Heine boxait en superwelter, se battait pour faire le poids se déchaînant sur les bières et les glaces italiennes après chacune de ses victoires. Mais Heine était aimé par le peuple, on aimait sa hargne, ses victoires à l’arrachée, c’était un ouvrier, comme les « rouges » et les «  bruns » qui se battaient dans les rues de l’Allemagne de Weimar.
À la salle, Paul aidait techniquement son ami et Heine l’aidait à se fortifier devant les avalanches de coups. Heine et Paul, c’était les deux Allemagnes réunies, la pauvre et la riche, l’ouvrière et la bourgeoise, l’ignorante et la cultivée, l’aryenne et la juive. Ils étaient des symboles mais ils s’en fichaient et se retrouvaient dans la brûlure des cordes et l’odeur de magnésie.

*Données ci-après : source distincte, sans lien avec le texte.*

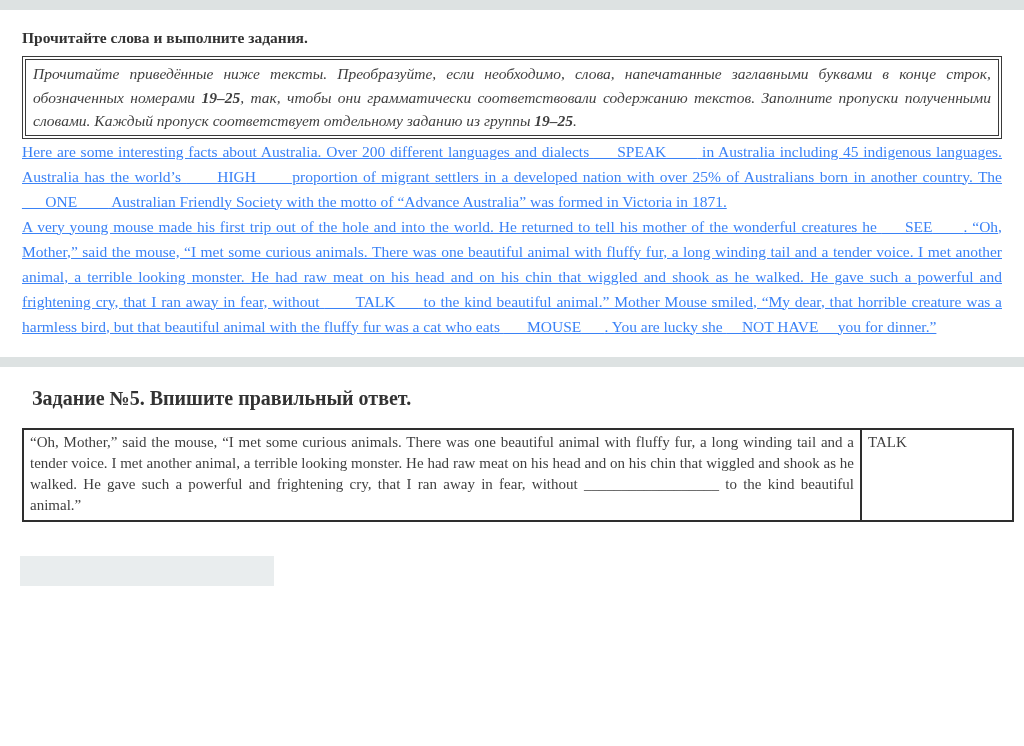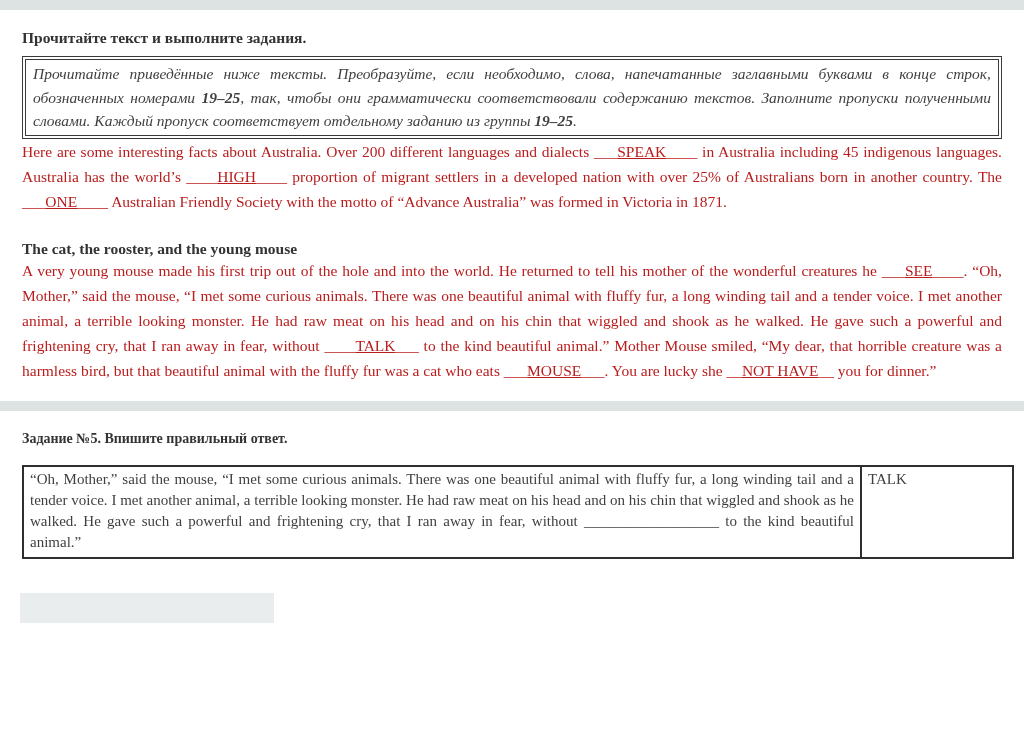--- a/index.html
+++ b/index.html
@@ -109,7 +109,7 @@
 
   <div class="content">
 
-    <h1 class="section-heading">Прочитайте текст и выполните задания.</h1>
+    <h1 class="section-heading">Прочитайте слова и выполните задания.</h1>
 
     <div class="instruction-box"><span>Прочитайте приведённые ниже тексты. Преобразуйте, если необходимо, слова, напечатанные заглавными буквами в конце строк, обозначенных номерами </span><b>19–25</b><span>, так, чтобы они грамматически соответствовали содержанию текстов. Заполните пропуски полученными словами. Каждый пропуск соответствует отдельному заданию из группы </span><b>19–25</b><span>.</span></div>
 

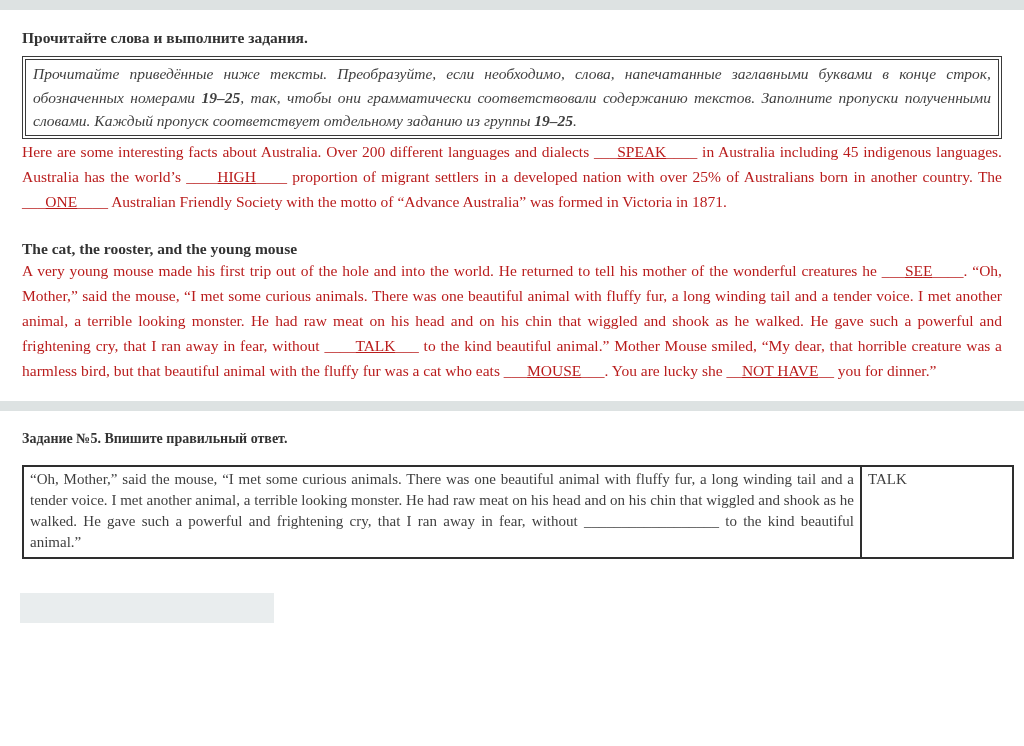--- a/index.html
+++ b/index.html
@@ -55,7 +55,8 @@
     text-align: justify;
     margin: 0;
     padding: 0;
-    color: #b91c1c;
+    color: #3b82f6;
+    text-decoration: underline;
   }
   .gap-word { text-decoration: underline; }
   .separator {

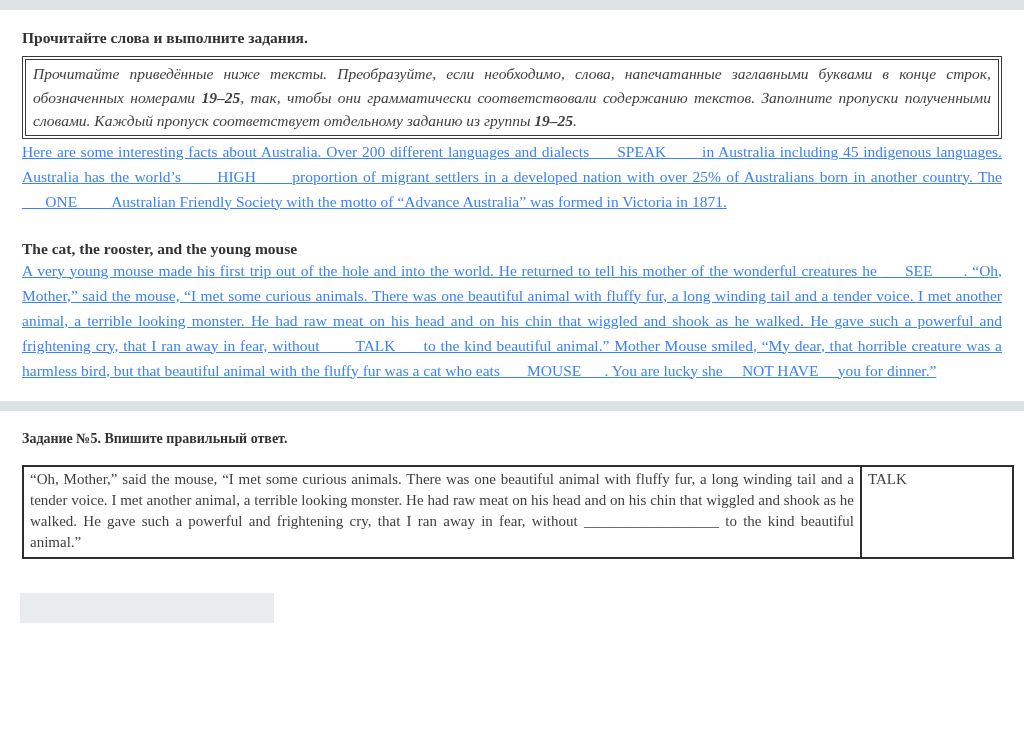--- a/index.html
+++ b/index.html
@@ -117,7 +117,6 @@
 
     <p class="body-text"><span>Here are some interesting facts about Australia. Over 200 different languages and dialects </span><span><span>___</span><span class="gap-word">SPEAK</span><span>____</span></span><span> in Australia including 45 indigenous languages. Australia has the world’s </span><span><span>____</span><span class="gap-word">HIGH</span><span>____</span></span><span> proportion of migrant settlers in a developed nation with over 25% of Australians born in another country. The </span><span><span>___</span><span class="gap-word">ONE</span><span>____</span></span><span> Australian Friendly Society with the motto of “Advance Australia” was formed in Victoria in 1871.</span></p>
 
-    <h2 class="text-heading second">The cat, the rooster, and the young mouse</h2>
 
     <p class="body-text"><span>A very young mouse made his first trip out of the hole and into the world. He returned to tell his mother of the wonderful creatures he </span><span><span>___</span><span class="gap-word">SEE</span><span>____</span></span><span>. “Oh, Mother,” said the mouse, “I met some curious animals. There was one beautiful animal with fluffy fur, a long winding tail and a tender voice. I met another animal, a terrible looking monster. He had raw meat on his head and on his chin that wiggled and shook as he walked. He gave such a powerful and frightening cry, that I ran away in fear, without </span><span><span>____</span><span class="gap-word">TALK</span><span>___</span></span><span> to the kind beautiful animal.” Mother Mouse smiled, “My dear, that horrible creature was a harmless bird, but that beautiful animal with the fluffy fur was a cat who eats </span><span><span>___</span><span class="gap-word">MOUSE</span><span>___</span></span><span>. You are lucky she </span><span><span>__</span><span class="gap-word">NOT HAVE</span><span>__</span></span><span> you for dinner.”</span></p>
 

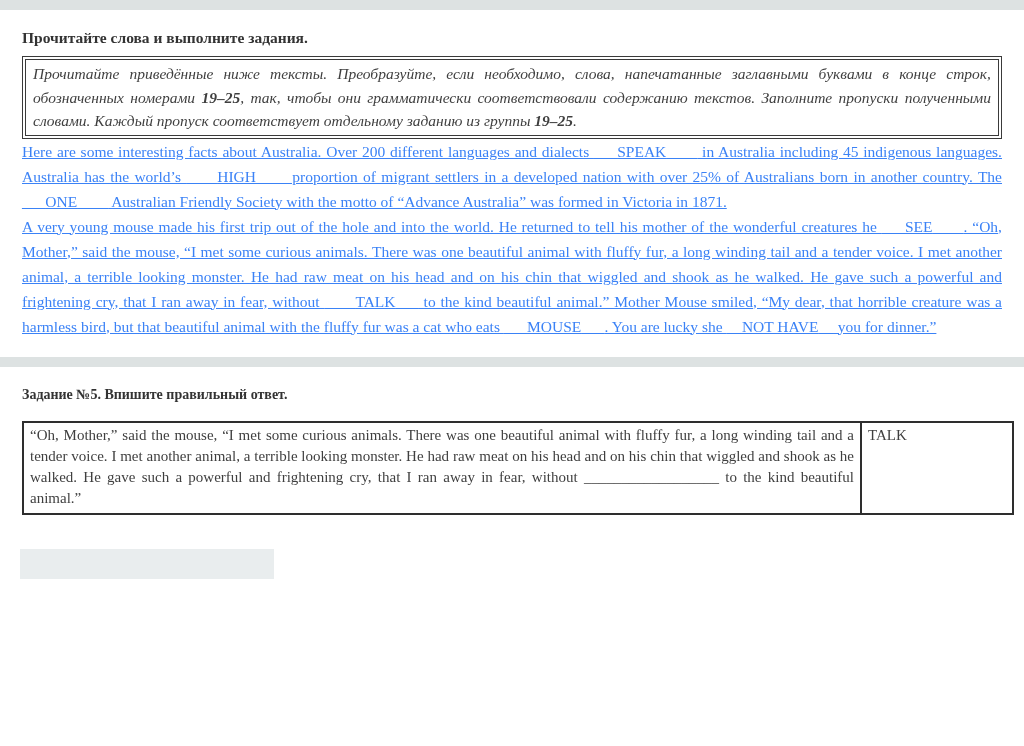--- a/index.html
+++ b/index.html
@@ -66,10 +66,10 @@
     margin-top: 18px;
   }
   h1.task-heading {
-    font-size: 14px;
+    font-size: 20px;
     font-weight: bold;
     color: #333333;
-    margin: 20px 0 18px 0;
+    margin: 20px 0 18px 10px;
   }
   table.task-table {
     border-collapse: collapse;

La carrière de Paul fut ascendante jusqu’en 1934, puis on lui interdit toute pratique de la boxe. Heine gagna les titres nationaux et européens, et tenta de faire sortir du pays son ami, sans succès. Il lui donna une partie de l’argent gagné lors de son seul championnat du monde qui le rendit sourd pendant une semaine et riche.
Heine dut s’engager dans la Wehrmacht en 1941. Son capitaine, Otto Von Maier, connaissait son histoire, il avait vu boxer Paul et ne pouvait supporter l’apparente aryanité physique du juif Rodenstein qui était interné à Buchenwald.
Il fit combattre l’ancien esthète du ring face à ses coreligionnaires des camps sous le regard attristé de Heine qui ne put voir ce spectacle cruel sans verser de larmes abondantes.
Au bout d’un an, Paul, l’ancien poids moyen, ne pesait plus que cinquante kilos, et on lui donna comme adversaire son propre ami, Heine Heese qui ne voulut pas se battre mais qui dut s’exécuter devant les menaces qui pesaient sur sa famille.
Le combat dura une heure, sans pause, dans la neige, l’ultime crochet à la mâchoire donné par le prolo fit entendre un bris d’os bien cinglant, mais qui eut le mérite d’arrêter le calvaire de Paul.
Celui de Heine s’acheva dans la froide Biélorussie un an plus tard, sous le feu nourri des partisans de Staline.